No quería cerrar los ojos. No quería dormirme. No quería despertarme sola. No quería levantarme y enfrentarme al mundo. No quería. Me negaba y por eso no lo hice. Me levanté de la cama y me senté en la silla de mi escritorio. Encendí el ordenador y comencé a escribir. Escribía sin ningún fin, simplemente para sentirme mejor.
Fueron horas de escritura muy satisfactorias, apenas recordaba lo satisfactorio que resultaba escribir. Había dejado a un lado mis dotes literarias y pensé en recuperarlas. Sabía perfectamente que no tenía el tiempo suficiente para hacerlo pero que debería hacerlo. Por un instante conseguí dejar de pensar en el “por qué” y dejé paso a un “¿por qué no?”, aunque en el momento que dejé de escribir, mi habitación pese a los ocho alógenos encendidos, se volvió oscura. La luz dejó de ser luz y se transformó en oscuridad, en tristeza, en miedo… De nuevo el miedo volvía a acecharme. Necesitaba dormir pero era incapaz de hacerlo.
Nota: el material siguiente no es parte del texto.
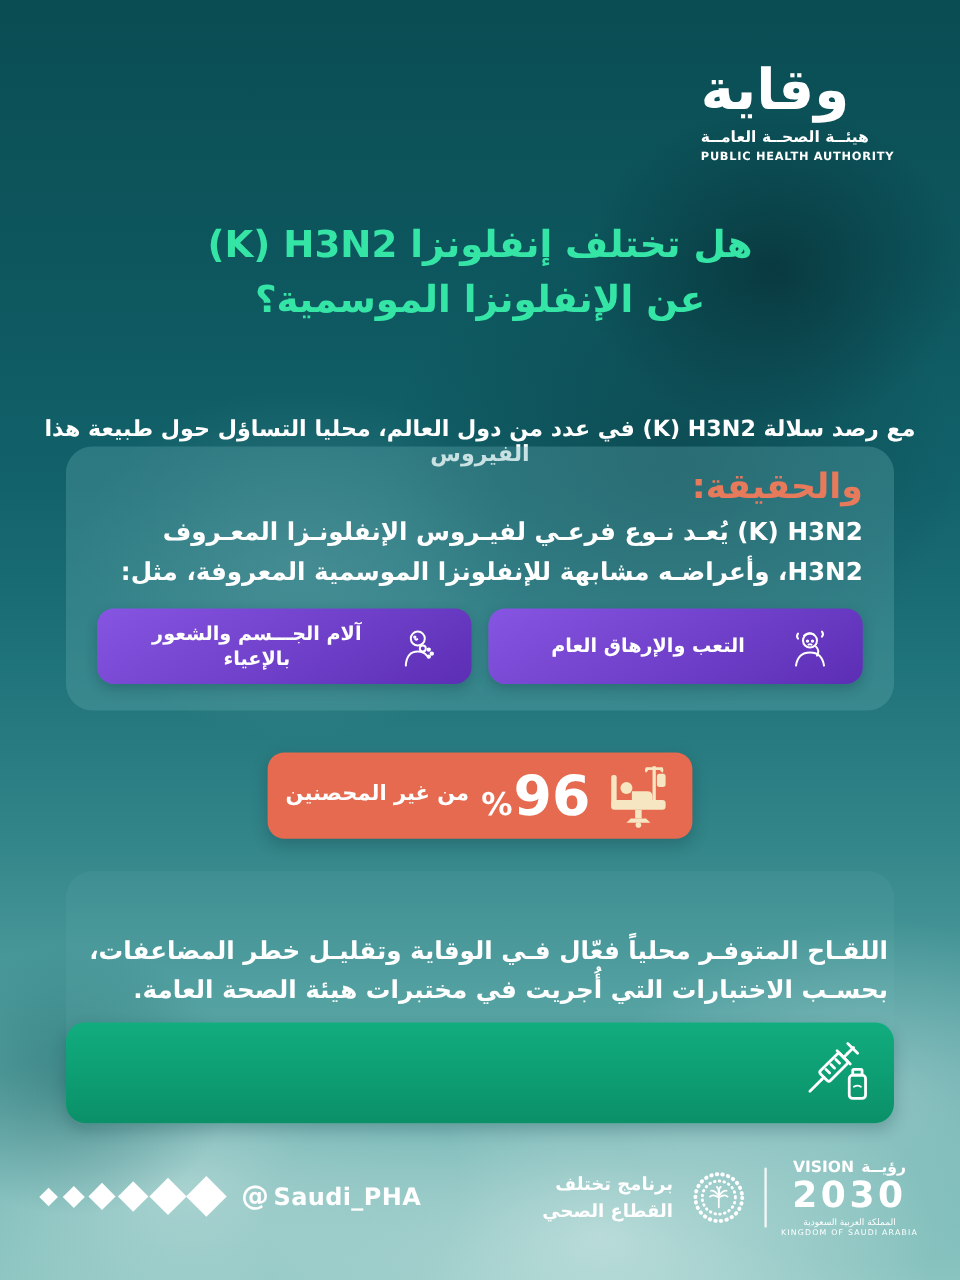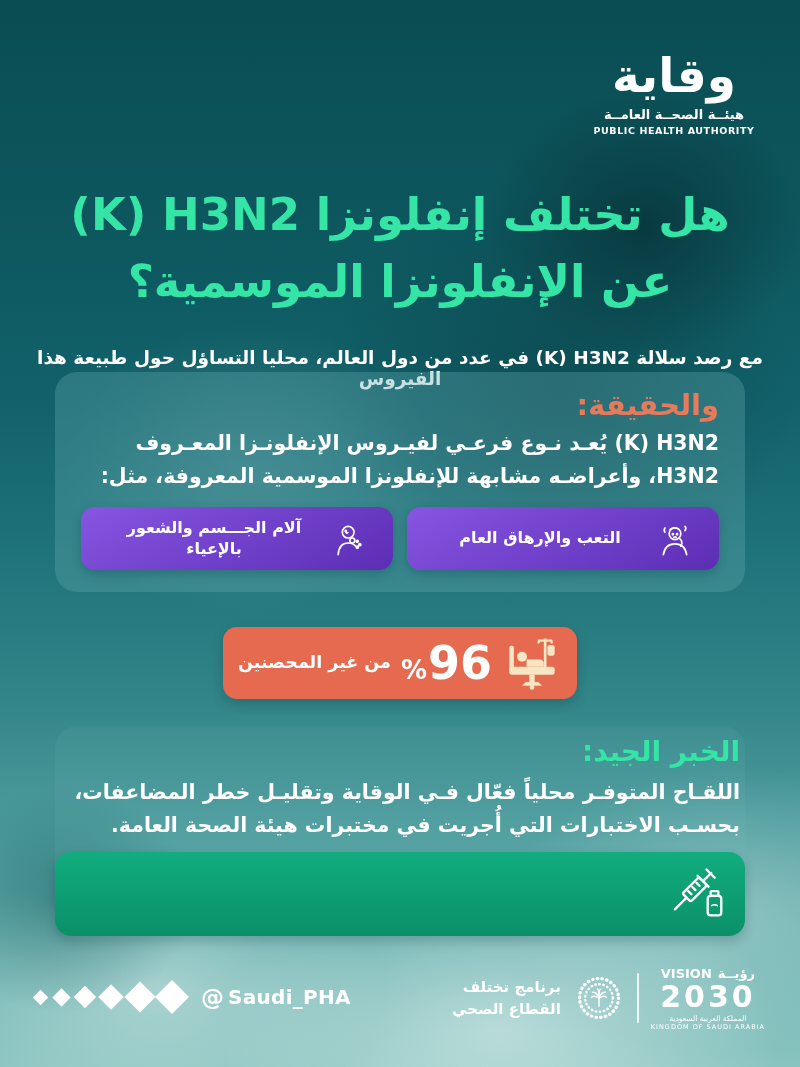--- a/index.html
+++ b/index.html
@@ -18,7 +18,7 @@
       linear-gradient(180deg,#0a4d53 0%,#0d565d 20%,#12626b 38%,#1f737a 52%,#338689 66%,#4f9d9e 78%,#6fb4b2 90%,#8ac4c0 100%);
   }
   
-  .logo{position:absolute;top:50px;right:36px;width:180px;text-align:center;color:#fff;}
+  .logo{position:absolute;top:50px;right:36px;width:180px;text-align:left;color:#fff;}
   .logo-wordmark{font-size:47px;font-weight:bold;line-height:1.1;}
   .logo-org-ar{font-size:13px;font-weight:bold;margin-top:5px;}
   .logo-org-en{font-size:9.5px;font-weight:bold;letter-spacing:0.6px;margin-top:3px;direction:ltr;}

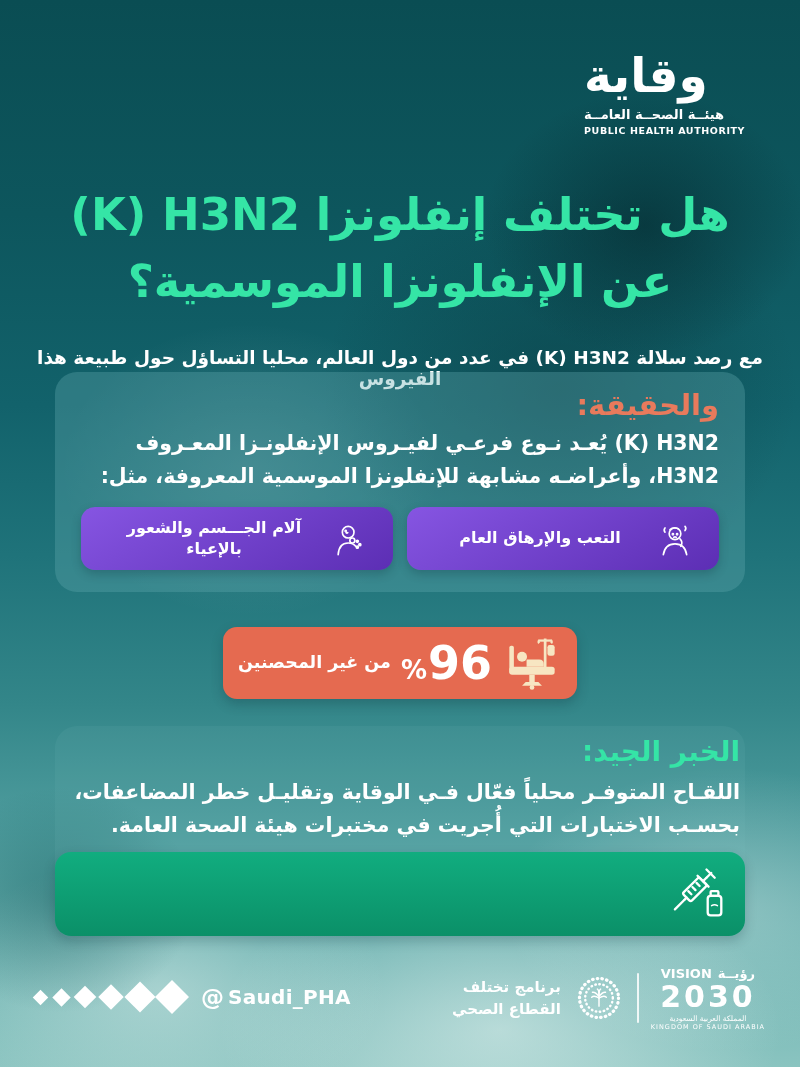--- a/index.html
+++ b/index.html
@@ -23,7 +23,7 @@
   .logo-org-ar{font-size:13px;font-weight:bold;margin-top:5px;}
   .logo-org-en{font-size:9.5px;font-weight:bold;letter-spacing:0.6px;margin-top:3px;direction:ltr;}
   
-  .title{position:absolute;top:182px;left:0;right:0;text-align:center;color:#35e5a6;font-weight:bold;font-size:45px;line-height:1.48;}
+  .title{position:absolute;top:182px;left:0;right:0;text-align:center;color:#35e5a6;font-weight:bold;font-size:31px;line-height:1.48;}
   .latin{direction:ltr;unicode-bidi:isolate;display:inline-block;}
   .subtitle{position:absolute;top:347px;left:16px;right:16px;text-align:center;color:#fff;font-weight:bold;font-size:18.5px;}
   

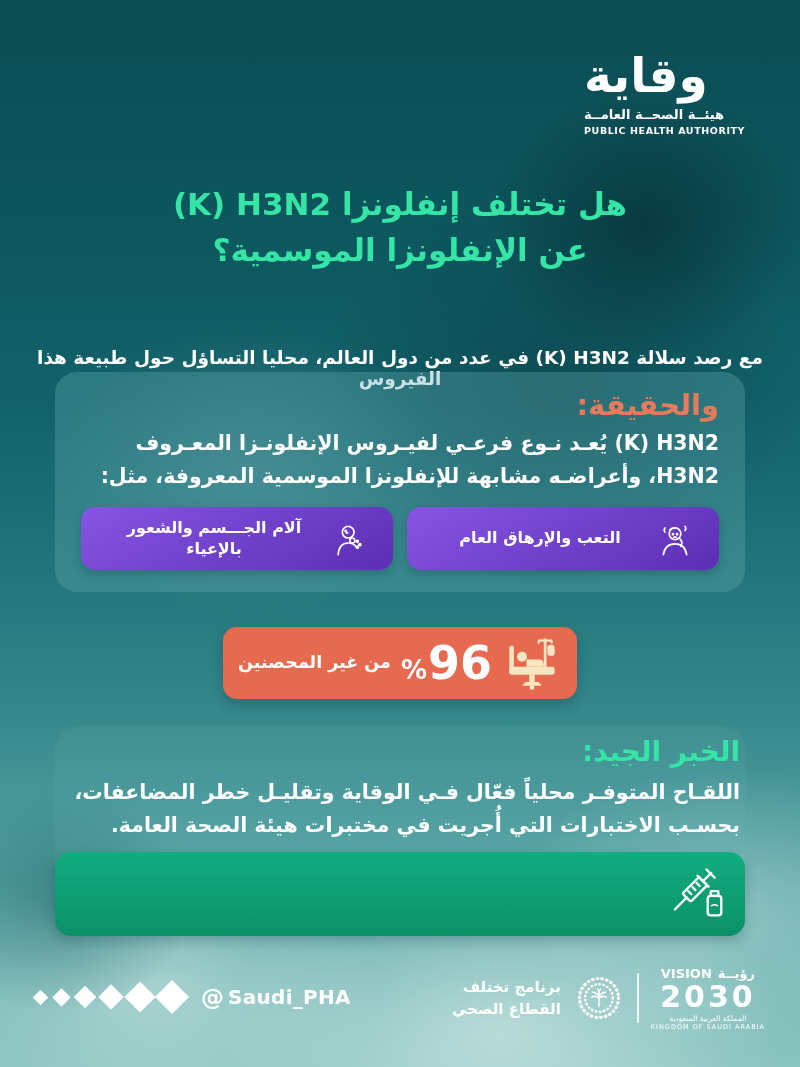--- a/index.html
+++ b/index.html
@@ -154,7 +154,6 @@
   </div>
 
   <div class="gn-panel"></div>
-  <div class="gn-heading">الخبر الجيد:</div>
   <div class="gn-body">اللقـاح المتوفـر محلياً فعّال فـي الوقاية وتقليـل خطر المضاعفات، بحسـب الاختبارات التي أُجريت في مختبرات هيئة الصحة العامة.</div>
 
   <div class="callout" style="background:linear-gradient(180deg,#11ad7f,#0b9068);">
Necesitaba descansar, pero ante todo, necesitaba tranquilizarme. Sin embargo, no fui capaz de hacerlo. Las 3:45 de la mañana y siempre pensando en lo mismo e intentando buscar fuerzas incluso de dónde sabía perfectamente que no las encontraría. Como me imaginaba, no las encontré, pero pese a eso conseguí tranquilizarme por un instante. Tan sólo fueron unos minutos pero durante esos minutos el miedo ya no estaba conmigo.